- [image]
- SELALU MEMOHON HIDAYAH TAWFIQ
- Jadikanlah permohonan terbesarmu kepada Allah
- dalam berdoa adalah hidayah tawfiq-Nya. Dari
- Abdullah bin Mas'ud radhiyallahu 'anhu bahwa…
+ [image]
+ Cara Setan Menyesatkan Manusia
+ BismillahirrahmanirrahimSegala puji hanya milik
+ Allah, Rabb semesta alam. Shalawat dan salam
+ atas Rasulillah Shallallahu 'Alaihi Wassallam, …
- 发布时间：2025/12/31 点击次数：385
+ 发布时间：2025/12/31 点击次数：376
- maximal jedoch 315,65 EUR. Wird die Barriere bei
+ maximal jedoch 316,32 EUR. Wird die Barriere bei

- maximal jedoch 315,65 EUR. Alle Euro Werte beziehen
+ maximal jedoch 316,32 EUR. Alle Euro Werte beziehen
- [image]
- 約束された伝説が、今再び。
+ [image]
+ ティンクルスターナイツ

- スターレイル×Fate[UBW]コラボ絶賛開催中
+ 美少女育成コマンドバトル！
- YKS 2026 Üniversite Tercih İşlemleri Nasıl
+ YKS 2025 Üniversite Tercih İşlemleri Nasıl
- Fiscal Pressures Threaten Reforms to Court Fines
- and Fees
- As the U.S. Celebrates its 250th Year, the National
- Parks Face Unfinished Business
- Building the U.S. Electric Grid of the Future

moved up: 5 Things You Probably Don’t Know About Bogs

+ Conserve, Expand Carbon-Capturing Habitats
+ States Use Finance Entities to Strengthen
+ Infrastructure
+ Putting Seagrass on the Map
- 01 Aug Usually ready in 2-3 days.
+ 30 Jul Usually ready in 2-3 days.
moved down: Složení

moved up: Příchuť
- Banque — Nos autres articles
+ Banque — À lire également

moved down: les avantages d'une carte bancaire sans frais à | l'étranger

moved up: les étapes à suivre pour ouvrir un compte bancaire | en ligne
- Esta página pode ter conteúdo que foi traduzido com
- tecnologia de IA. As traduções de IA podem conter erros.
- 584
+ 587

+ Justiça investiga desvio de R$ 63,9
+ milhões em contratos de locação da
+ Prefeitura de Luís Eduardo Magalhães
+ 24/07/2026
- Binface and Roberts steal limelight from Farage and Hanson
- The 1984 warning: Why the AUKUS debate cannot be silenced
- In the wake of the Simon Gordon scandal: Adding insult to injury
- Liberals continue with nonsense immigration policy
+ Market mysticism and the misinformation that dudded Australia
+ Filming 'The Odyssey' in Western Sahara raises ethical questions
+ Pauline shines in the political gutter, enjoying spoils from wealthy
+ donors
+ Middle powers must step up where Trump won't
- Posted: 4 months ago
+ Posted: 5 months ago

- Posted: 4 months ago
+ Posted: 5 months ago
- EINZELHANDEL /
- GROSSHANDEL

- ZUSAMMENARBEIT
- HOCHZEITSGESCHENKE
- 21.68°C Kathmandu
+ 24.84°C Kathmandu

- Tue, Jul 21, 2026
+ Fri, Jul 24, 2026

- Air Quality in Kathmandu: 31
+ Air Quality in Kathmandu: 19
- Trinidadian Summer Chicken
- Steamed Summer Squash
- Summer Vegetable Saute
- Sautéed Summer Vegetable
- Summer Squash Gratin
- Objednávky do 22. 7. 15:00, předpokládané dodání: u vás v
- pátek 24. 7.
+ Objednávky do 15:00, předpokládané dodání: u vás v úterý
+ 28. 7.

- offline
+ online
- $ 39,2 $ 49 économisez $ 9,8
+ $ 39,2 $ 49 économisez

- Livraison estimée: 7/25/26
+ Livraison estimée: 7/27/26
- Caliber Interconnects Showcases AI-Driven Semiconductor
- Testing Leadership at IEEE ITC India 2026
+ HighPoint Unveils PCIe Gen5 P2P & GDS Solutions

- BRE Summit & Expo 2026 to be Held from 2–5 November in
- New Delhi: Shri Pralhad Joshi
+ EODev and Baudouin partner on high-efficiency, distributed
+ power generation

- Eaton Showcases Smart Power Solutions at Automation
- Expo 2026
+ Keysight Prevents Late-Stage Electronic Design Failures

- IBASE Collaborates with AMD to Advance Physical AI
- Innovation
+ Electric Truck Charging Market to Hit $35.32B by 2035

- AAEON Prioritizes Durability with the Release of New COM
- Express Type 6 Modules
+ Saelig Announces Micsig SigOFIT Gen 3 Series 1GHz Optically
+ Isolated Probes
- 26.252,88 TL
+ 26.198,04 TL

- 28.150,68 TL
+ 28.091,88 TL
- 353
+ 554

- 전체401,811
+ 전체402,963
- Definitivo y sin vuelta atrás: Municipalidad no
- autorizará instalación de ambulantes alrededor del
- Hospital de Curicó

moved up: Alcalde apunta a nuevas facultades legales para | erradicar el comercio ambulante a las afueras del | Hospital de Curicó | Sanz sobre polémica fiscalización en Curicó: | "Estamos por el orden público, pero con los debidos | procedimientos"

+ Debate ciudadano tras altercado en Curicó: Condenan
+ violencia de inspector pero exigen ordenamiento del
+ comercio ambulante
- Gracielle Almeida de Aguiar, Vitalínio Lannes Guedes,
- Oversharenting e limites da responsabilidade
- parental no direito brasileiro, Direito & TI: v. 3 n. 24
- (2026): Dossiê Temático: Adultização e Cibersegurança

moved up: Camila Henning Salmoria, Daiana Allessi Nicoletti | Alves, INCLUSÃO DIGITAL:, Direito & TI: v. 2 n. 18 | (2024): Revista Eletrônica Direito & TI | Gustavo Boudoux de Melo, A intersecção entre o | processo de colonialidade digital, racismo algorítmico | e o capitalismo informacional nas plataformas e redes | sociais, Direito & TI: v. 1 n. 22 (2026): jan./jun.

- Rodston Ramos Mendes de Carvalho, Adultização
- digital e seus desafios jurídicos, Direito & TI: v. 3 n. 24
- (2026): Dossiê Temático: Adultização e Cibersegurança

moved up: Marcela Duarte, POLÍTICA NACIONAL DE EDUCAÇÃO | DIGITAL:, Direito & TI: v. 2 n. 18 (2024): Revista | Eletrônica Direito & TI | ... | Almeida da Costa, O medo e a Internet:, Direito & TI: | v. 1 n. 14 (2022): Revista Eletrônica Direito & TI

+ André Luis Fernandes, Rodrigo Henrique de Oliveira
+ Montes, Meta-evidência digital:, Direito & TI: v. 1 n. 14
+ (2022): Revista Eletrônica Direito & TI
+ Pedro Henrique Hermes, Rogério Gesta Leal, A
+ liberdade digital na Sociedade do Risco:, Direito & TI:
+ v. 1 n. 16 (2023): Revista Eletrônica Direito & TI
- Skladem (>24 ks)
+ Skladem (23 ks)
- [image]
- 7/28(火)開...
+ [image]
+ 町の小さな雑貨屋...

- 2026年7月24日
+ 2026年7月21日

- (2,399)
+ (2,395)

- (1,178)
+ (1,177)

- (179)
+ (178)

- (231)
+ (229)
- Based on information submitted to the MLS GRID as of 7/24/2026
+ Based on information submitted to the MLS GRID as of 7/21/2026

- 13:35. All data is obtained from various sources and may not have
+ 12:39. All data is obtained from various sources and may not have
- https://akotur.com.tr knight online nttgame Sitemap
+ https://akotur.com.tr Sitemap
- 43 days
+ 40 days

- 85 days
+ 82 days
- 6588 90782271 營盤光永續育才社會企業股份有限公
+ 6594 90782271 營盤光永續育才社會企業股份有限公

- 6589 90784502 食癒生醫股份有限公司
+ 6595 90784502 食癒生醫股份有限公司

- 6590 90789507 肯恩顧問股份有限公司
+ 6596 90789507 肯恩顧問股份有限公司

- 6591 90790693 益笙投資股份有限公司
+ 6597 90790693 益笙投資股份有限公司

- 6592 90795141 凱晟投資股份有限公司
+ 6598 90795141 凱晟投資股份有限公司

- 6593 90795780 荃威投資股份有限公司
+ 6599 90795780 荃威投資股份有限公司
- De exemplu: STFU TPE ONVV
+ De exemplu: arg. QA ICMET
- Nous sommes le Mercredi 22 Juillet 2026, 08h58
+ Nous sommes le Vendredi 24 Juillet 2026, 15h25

********

◆ WORK ORDER
Look over the listing and return each line that holds "Electric".

◆ EXPECTED ANSWER
- Building the U.S. Electric Grid of the Future
+ Electric Truck Charging Market to Hit $35.32B by 2035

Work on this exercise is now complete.